▶ [RECORDS TO USE]:
Segment Open

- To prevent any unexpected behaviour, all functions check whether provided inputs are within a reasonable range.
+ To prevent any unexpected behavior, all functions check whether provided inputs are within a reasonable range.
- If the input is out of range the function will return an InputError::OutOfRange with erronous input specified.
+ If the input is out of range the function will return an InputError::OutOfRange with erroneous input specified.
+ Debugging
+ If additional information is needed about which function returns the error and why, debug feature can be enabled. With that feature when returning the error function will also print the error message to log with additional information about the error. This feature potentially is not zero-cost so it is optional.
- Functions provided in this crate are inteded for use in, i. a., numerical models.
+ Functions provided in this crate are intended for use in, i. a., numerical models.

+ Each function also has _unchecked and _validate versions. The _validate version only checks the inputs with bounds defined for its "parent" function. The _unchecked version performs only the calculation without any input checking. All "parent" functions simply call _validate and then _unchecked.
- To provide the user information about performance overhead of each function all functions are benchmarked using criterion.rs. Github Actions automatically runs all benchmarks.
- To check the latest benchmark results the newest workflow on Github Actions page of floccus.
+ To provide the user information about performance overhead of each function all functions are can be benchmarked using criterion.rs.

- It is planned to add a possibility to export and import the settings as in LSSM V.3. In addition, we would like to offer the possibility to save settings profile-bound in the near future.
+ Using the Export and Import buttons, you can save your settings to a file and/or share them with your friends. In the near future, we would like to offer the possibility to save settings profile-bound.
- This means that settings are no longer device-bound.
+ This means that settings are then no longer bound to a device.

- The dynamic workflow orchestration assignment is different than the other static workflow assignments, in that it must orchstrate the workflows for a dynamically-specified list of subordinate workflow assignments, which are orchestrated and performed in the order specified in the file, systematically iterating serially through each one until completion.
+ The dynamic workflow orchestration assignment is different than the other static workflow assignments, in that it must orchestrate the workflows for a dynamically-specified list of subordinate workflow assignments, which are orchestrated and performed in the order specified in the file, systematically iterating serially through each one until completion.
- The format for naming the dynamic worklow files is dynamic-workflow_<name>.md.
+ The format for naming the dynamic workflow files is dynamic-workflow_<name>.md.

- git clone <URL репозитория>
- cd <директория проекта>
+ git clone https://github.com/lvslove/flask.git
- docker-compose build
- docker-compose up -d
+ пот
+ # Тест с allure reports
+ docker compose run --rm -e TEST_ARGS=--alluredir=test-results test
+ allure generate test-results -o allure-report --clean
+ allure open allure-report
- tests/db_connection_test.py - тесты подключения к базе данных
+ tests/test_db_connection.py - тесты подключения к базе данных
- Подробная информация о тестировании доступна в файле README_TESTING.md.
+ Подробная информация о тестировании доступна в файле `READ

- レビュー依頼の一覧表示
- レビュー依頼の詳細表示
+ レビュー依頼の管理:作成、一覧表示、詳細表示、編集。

Segment Closed

▶ [WHAT TO PRODUCE]: An exact copy of the entire material is required.

▶ [REPLY]:
- To prevent any unexpected behaviour, all functions check whether provided inputs are within a reasonable range.
+ To prevent any unexpected behavior, all functions check whether provided inputs are within a reasonable range.
- If the input is out of range the function will return an InputError::OutOfRange with erronous input specified.
+ If the input is out of range the function will return an InputError::OutOfRange with erroneous input specified.
+ Debugging
+ If additional information is needed about which function returns the error and why, debug feature can be enabled. With that feature when returning the error function will also print the error message to log with additional information about the error. This feature potentially is not zero-cost so it is optional.
- Functions provided in this crate are inteded for use in, i. a., numerical models.
+ Functions provided in this crate are intended for use in, i. a., numerical models.

+ Each function also has _unchecked and _validate versions. The _validate version only checks the inputs with bounds defined for its "parent" function. The _unchecked version performs only the calculation without any input checking. All "parent" functions simply call _validate and then _unchecked.
- To provide the user information about performance overhead of each function all functions are benchmarked using criterion.rs. Github Actions automatically runs all benchmarks.
- To check the latest benchmark results the newest workflow on Github Actions page of floccus.
+ To provide the user information about performance overhead of each function all functions are can be benchmarked using criterion.rs.

- It is planned to add a possibility to export and import the settings as in LSSM V.3. In addition, we would like to offer the possibility to save settings profile-bound in the near future.
+ Using the Export and Import buttons, you can save your settings to a file and/or share them with your friends. In the near future, we would like to offer the possibility to save settings profile-bound.
- This means that settings are no longer device-bound.
+ This means that settings are then no longer bound to a device.

- The dynamic workflow orchestration assignment is different than the other static workflow assignments, in that it must orchstrate the workflows for a dynamically-specified list of subordinate workflow assignments, which are orchestrated and performed in the order specified in the file, systematically iterating serially through each one until completion.
+ The dynamic workflow orchestration assignment is different than the other static workflow assignments, in that it must orchestrate the workflows for a dynamically-specified list of subordinate workflow assignments, which are orchestrated and performed in the order specified in the file, systematically iterating serially through each one until completion.
- The format for naming the dynamic worklow files is dynamic-workflow_<name>.md.
+ The format for naming the dynamic workflow files is dynamic-workflow_<name>.md.

- git clone <URL репозитория>
- cd <директория проекта>
+ git clone https://github.com/lvslove/flask.git
- docker-compose build
- docker-compose up -d
+ пот
+ # Тест с allure reports
+ docker compose run --rm -e TEST_ARGS=--alluredir=test-results test
+ allure generate test-results -o allure-report --clean
+ allure open allure-report
- tests/db_connection_test.py - тесты подключения к базе данных
+ tests/test_db_connection.py - тесты подключения к базе данных
- Подробная информация о тестировании доступна в файле README_TESTING.md.
+ Подробная информация о тестировании доступна в файле `READ

- レビュー依頼の一覧表示
- レビュー依頼の詳細表示
+ レビュー依頼の管理:作成、一覧表示、詳細表示、編集。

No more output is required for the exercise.